Supplied records

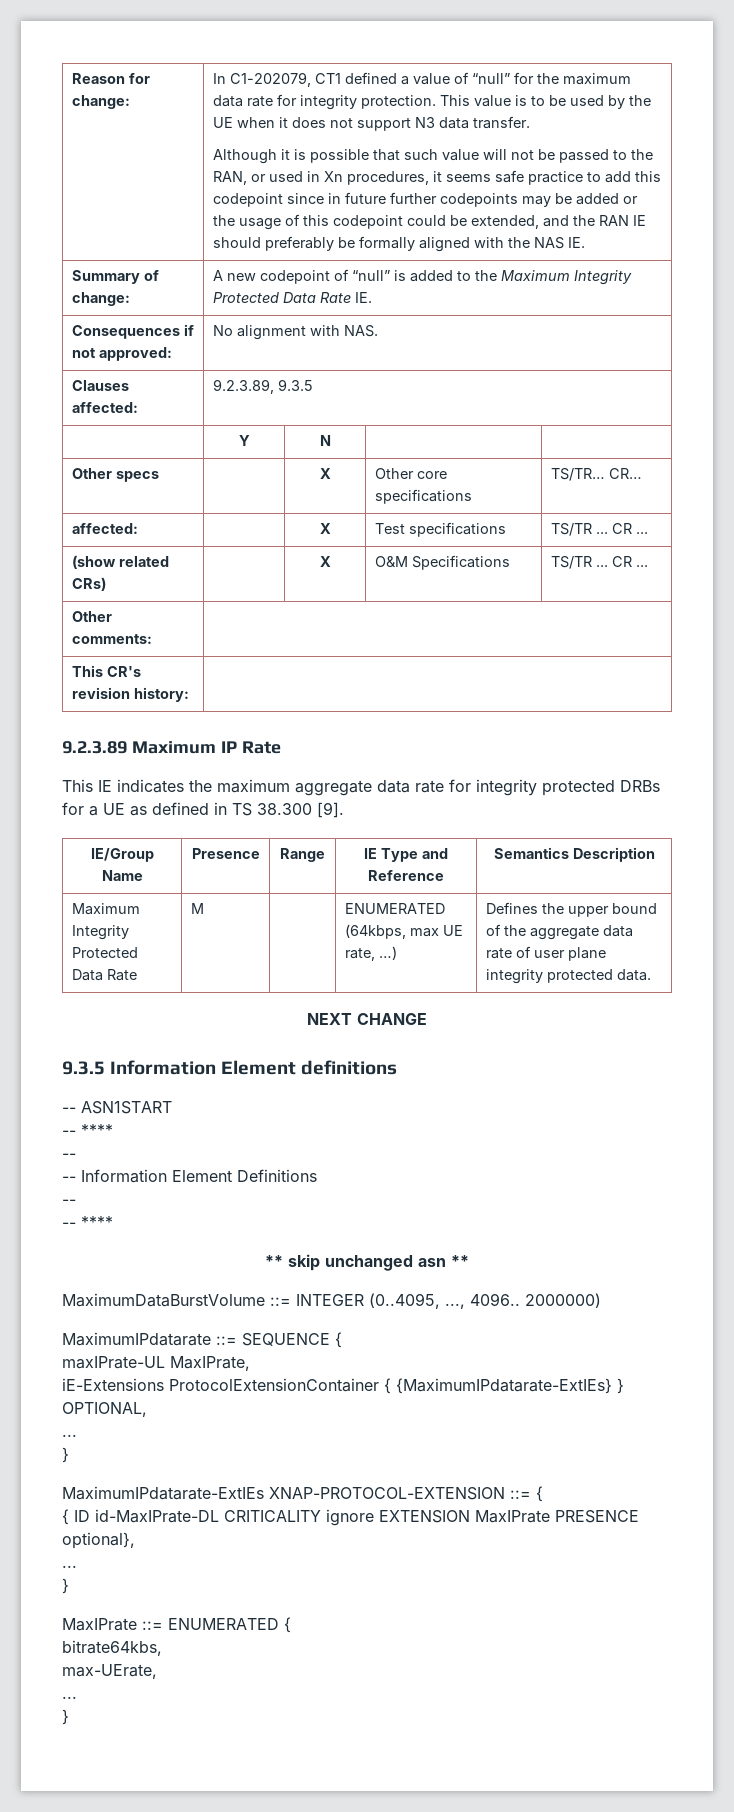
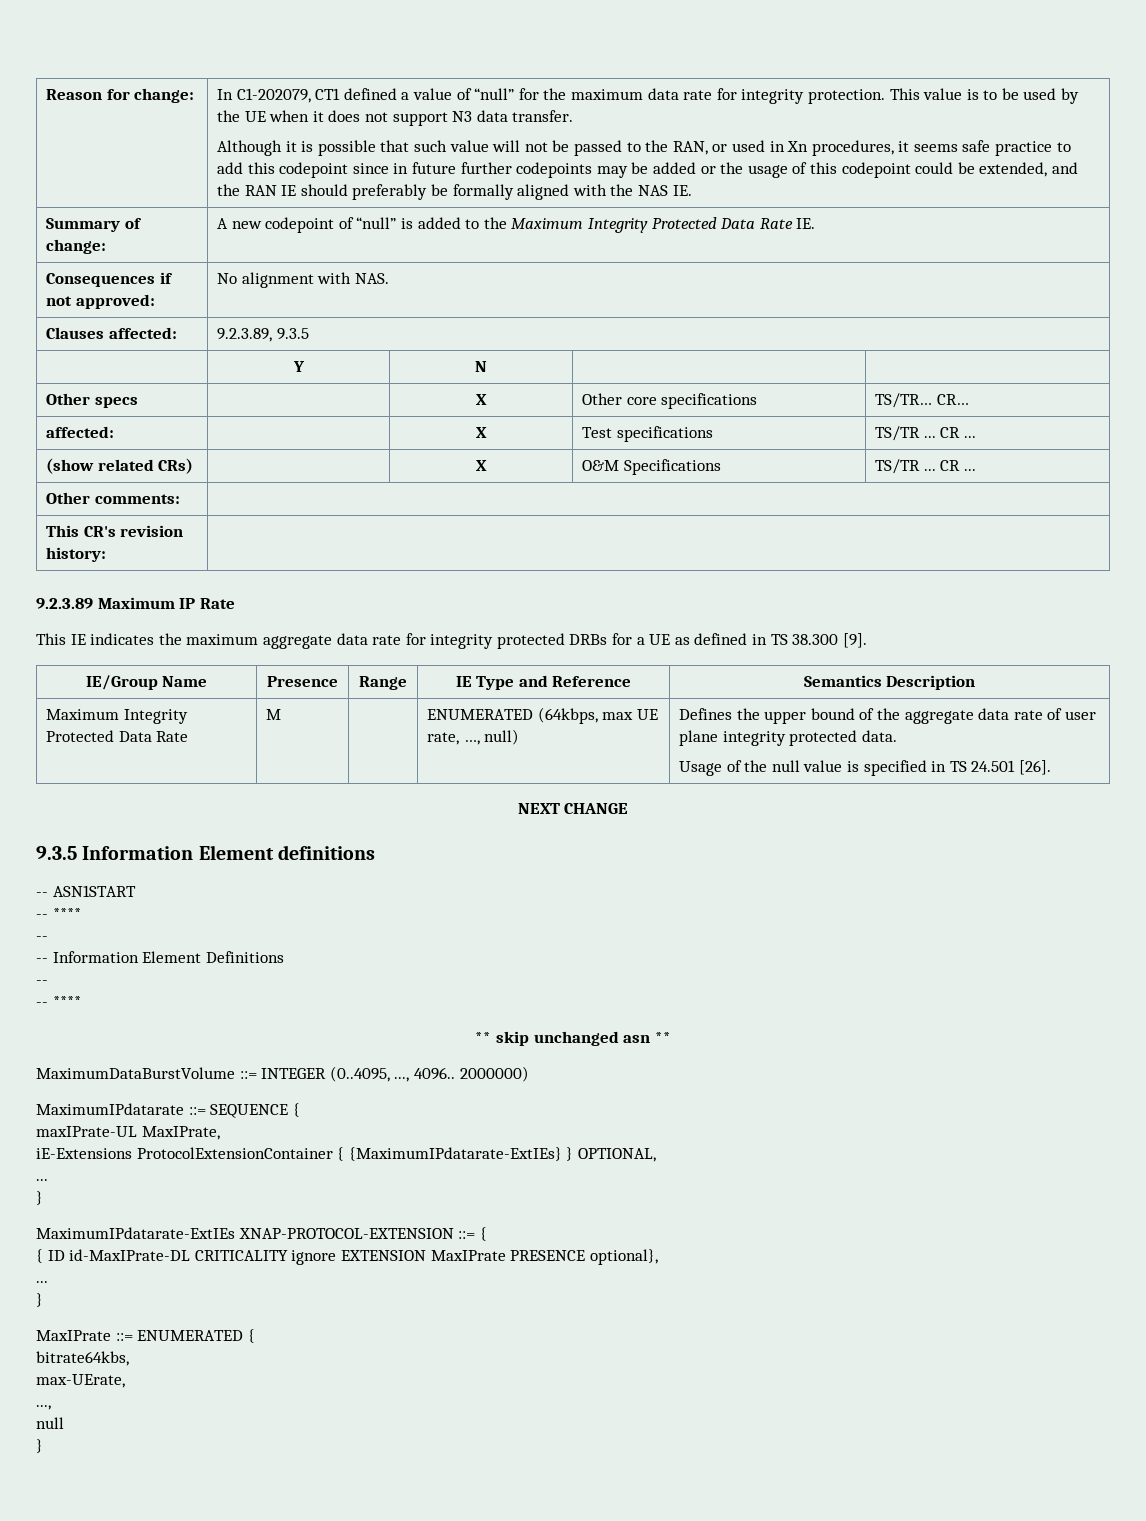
- Maximum Integrity Protected Data Rate | M | | ENUMERATED (64kbps, max UE rate, …) | Defines the upper bound of the aggregate data rate of user plane integrity protected data.
+ Maximum Integrity Protected Data Rate | M | | ENUMERATED (64kbps, max UE rate, …, null) | Defines the upper bound of the aggregate data rate of user plane integrity protected data.
+ Usage of the null value is specified in TS 24.501 [26].
  max-UErate,
- ...
+ ...,
+ null

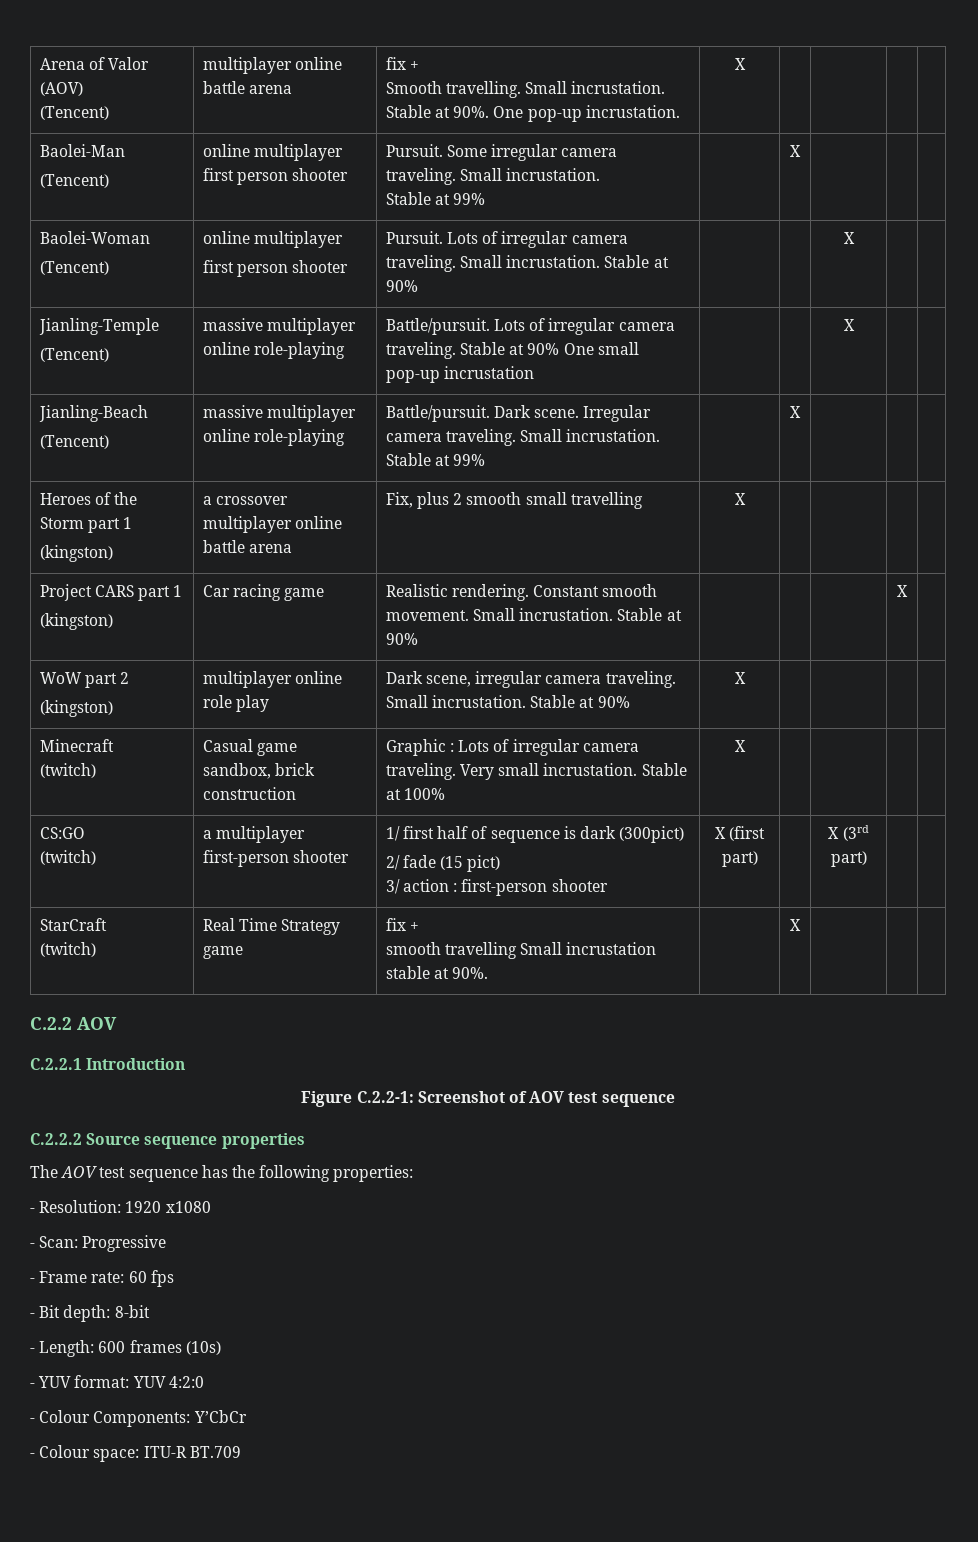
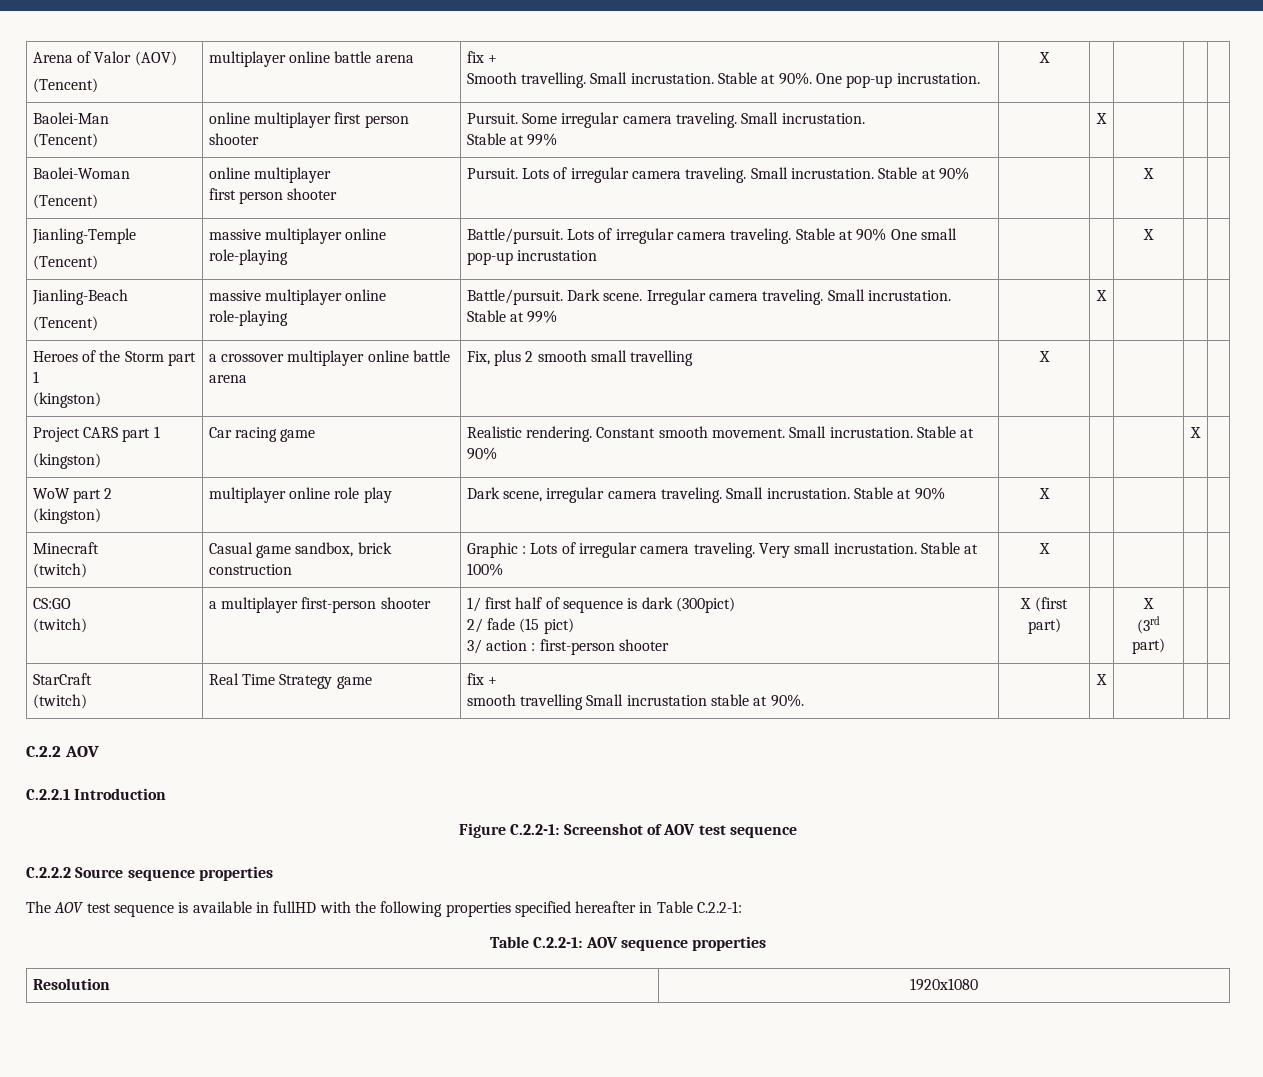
  CS:GO
  (twitch) | a multiplayer first-person shooter | 1/ first half of sequence is dark (300pict)
  2/ fade (15 pict)
- 3/ action : first-person shooter | X (first part) | | X (3rd part) | |
+ 3/ action : first-person shooter | X (first part) | | X
+ (3rd part) | |
- The AOV test sequence has the following properties:
- - Resolution: 1920 x1080
- - Scan: Progressive
- - Frame rate: 60 fps
- - Bit depth: 8-bit
- - Length: 600 frames (10s)
- - YUV format: YUV 4:2:0
- - Colour Components: Y’CbCr
- - Colour space: ITU-R BT.709
+ The AOV test sequence is available in fullHD with the following properties specified hereafter in Table C.2.2-1:
+ Table C.2.2-1: AOV sequence properties
+ Resolution | 1920x1080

Exercise details
Take the line holding "- - Colour space: ITU-R BT.709" and all lines after it through the end of the data, and set them down exactly.

Solution to the exercise
- - Colour space: ITU-R BT.709
+ The AOV test sequence is available in fullHD with the following properties specified hereafter in Table C.2.2-1:
+ Table C.2.2-1: AOV sequence properties
+ Resolution | 1920x1080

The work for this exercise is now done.